INFORMATION GIVEN:
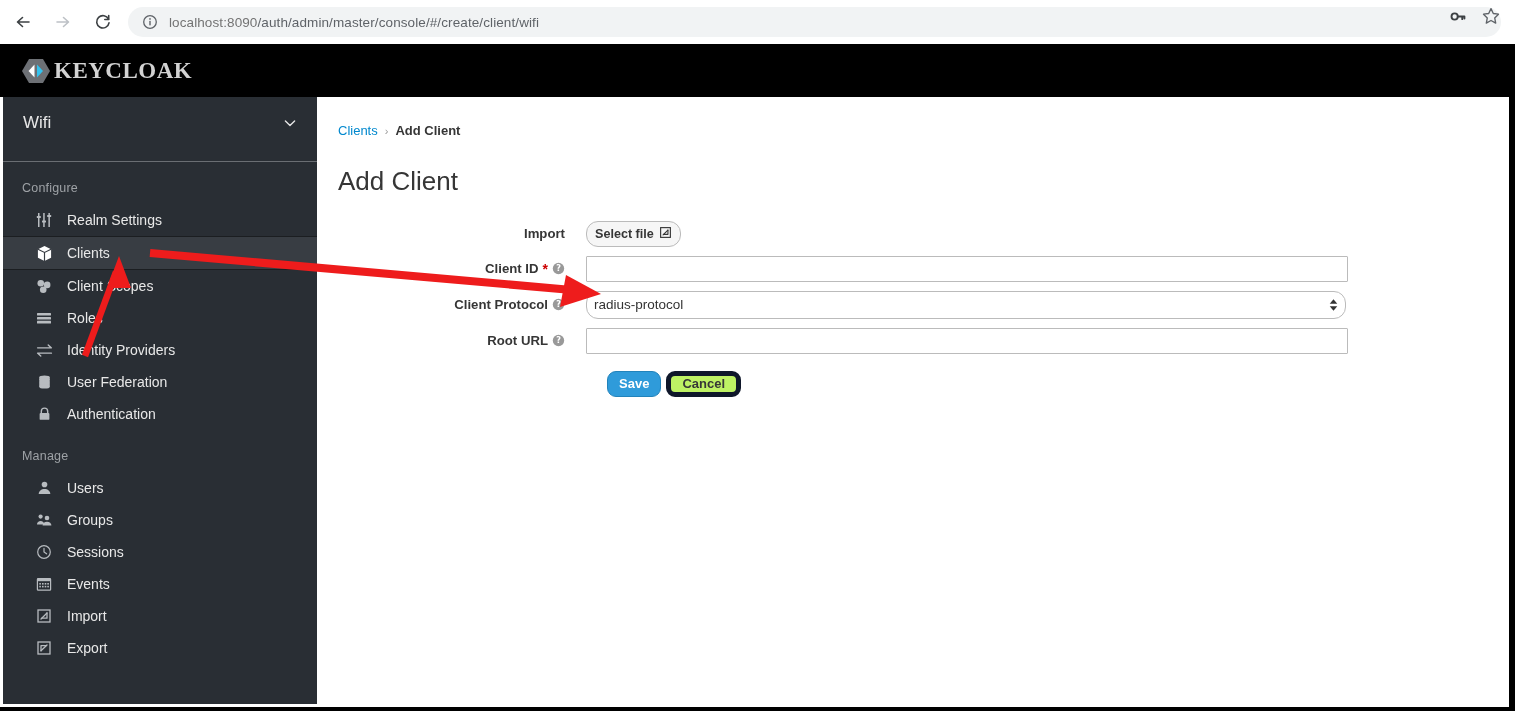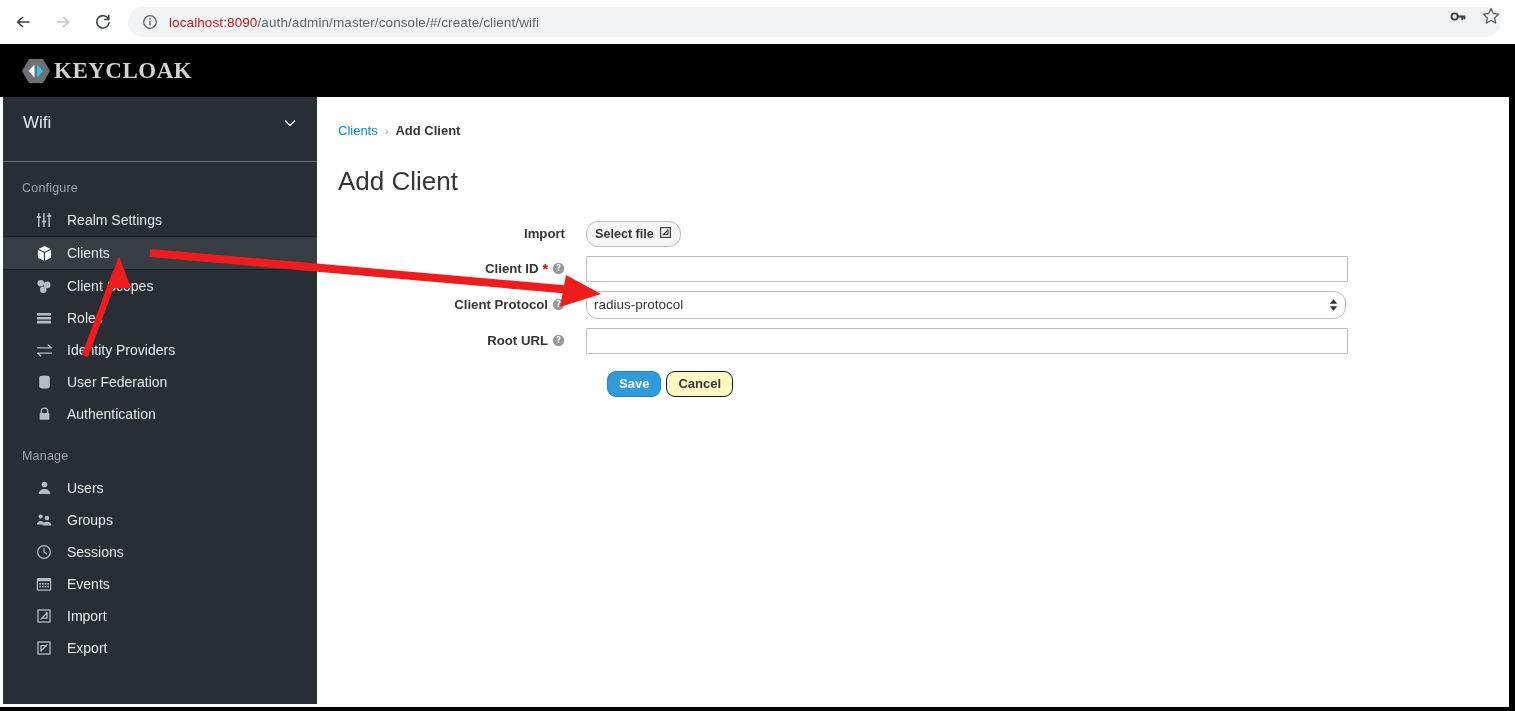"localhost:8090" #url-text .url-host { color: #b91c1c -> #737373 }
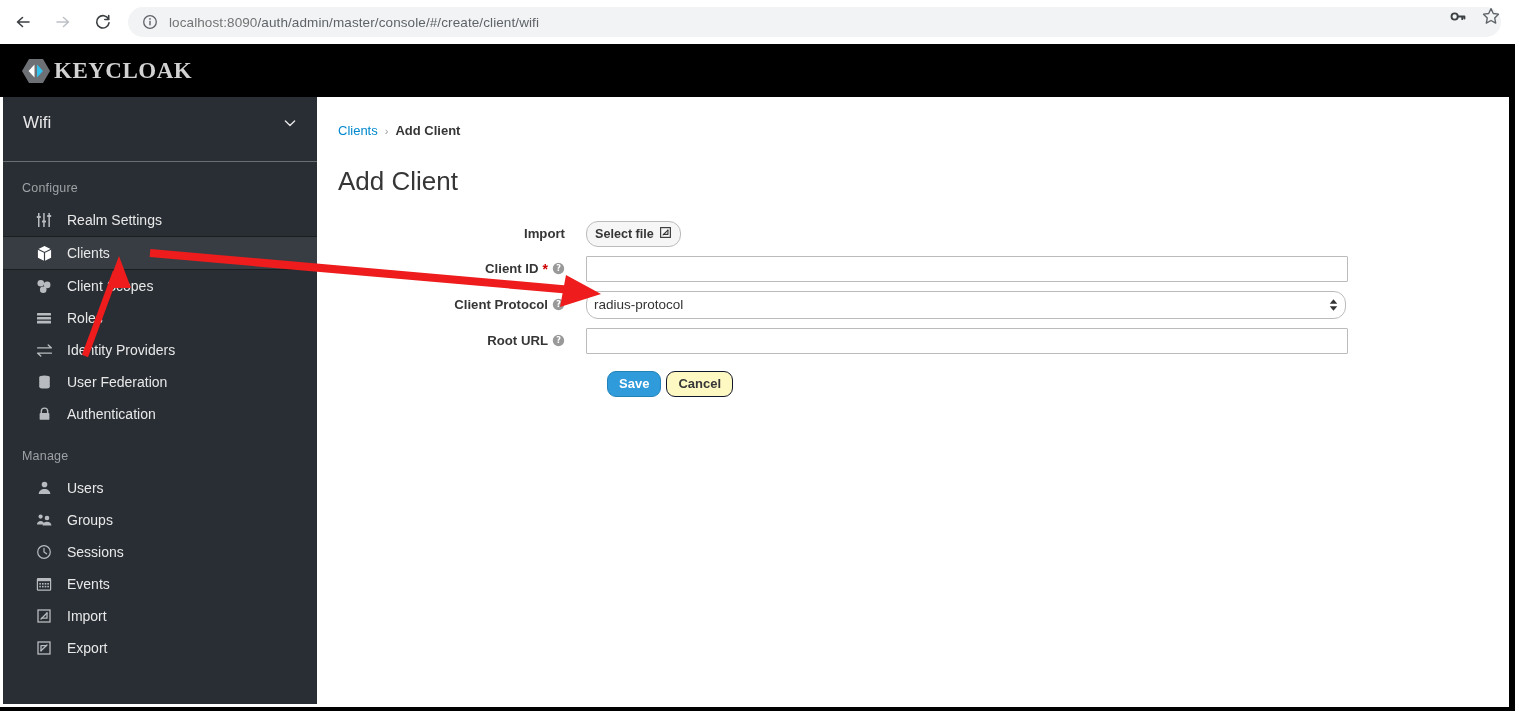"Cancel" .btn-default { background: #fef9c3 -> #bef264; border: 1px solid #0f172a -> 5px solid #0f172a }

* * *

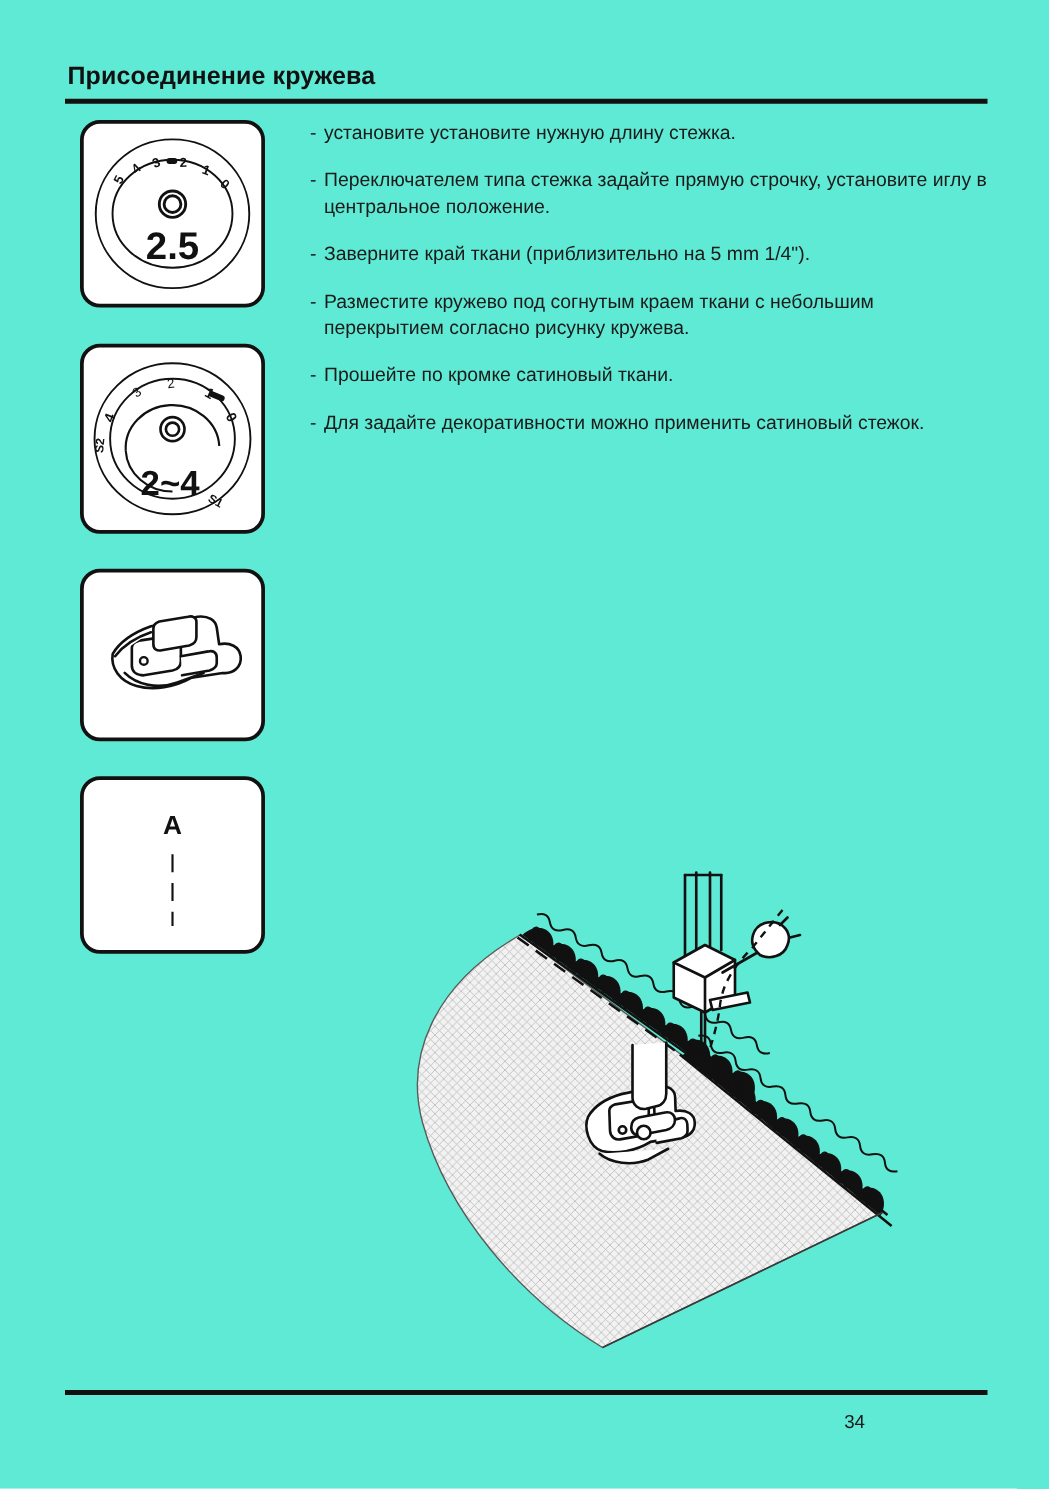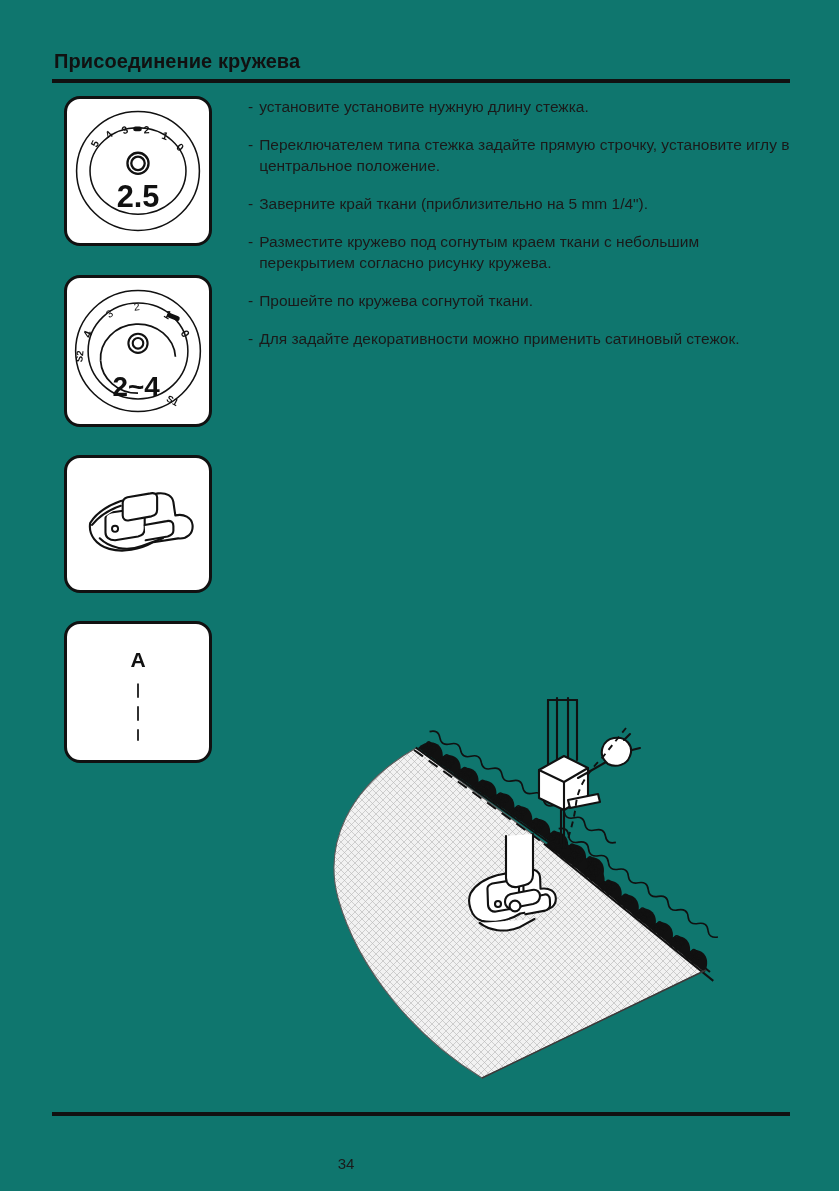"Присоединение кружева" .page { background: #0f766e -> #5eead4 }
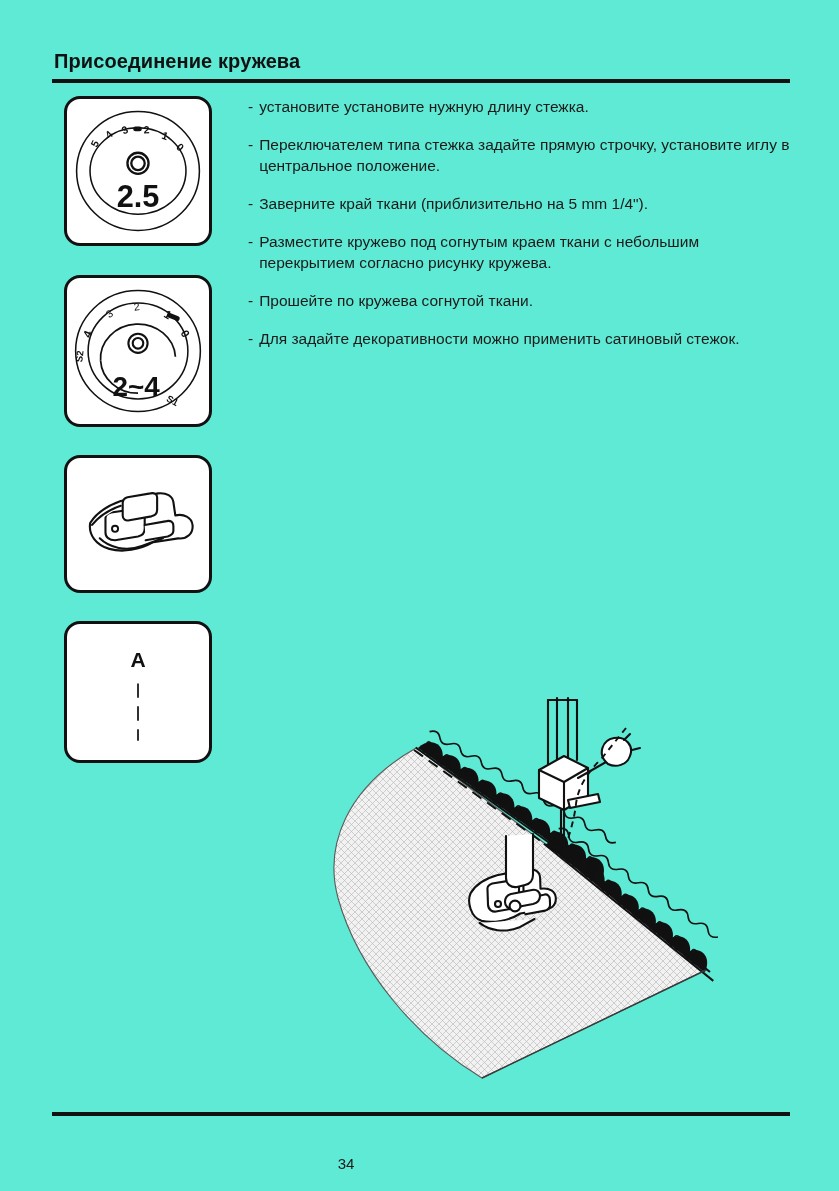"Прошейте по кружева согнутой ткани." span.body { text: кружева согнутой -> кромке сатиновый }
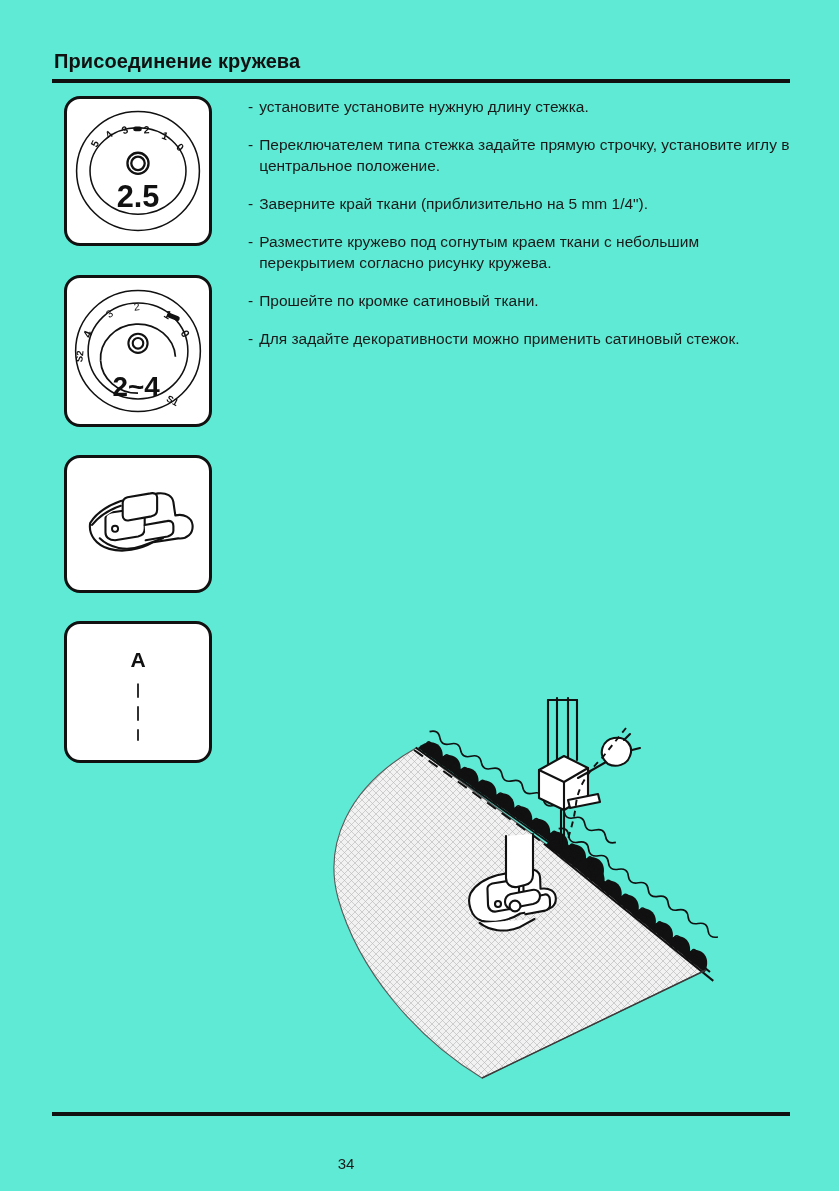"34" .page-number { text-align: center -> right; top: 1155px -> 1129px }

WORK ITEM:
Please transcribe exactly the part of the records that opens with the line containing "color: #b91c1c ->" and closes with the line containing "background: #fef9c3 ->", both ends included, and leave out the pictures.

SOLUTION:
"localhost:8090" #url-text .url-host { color: #b91c1c -> #737373 }
"Cancel" .btn-default { background: #fef9c3 -> #bef264; border: 1px solid #0f172a -> 5px solid #0f172a }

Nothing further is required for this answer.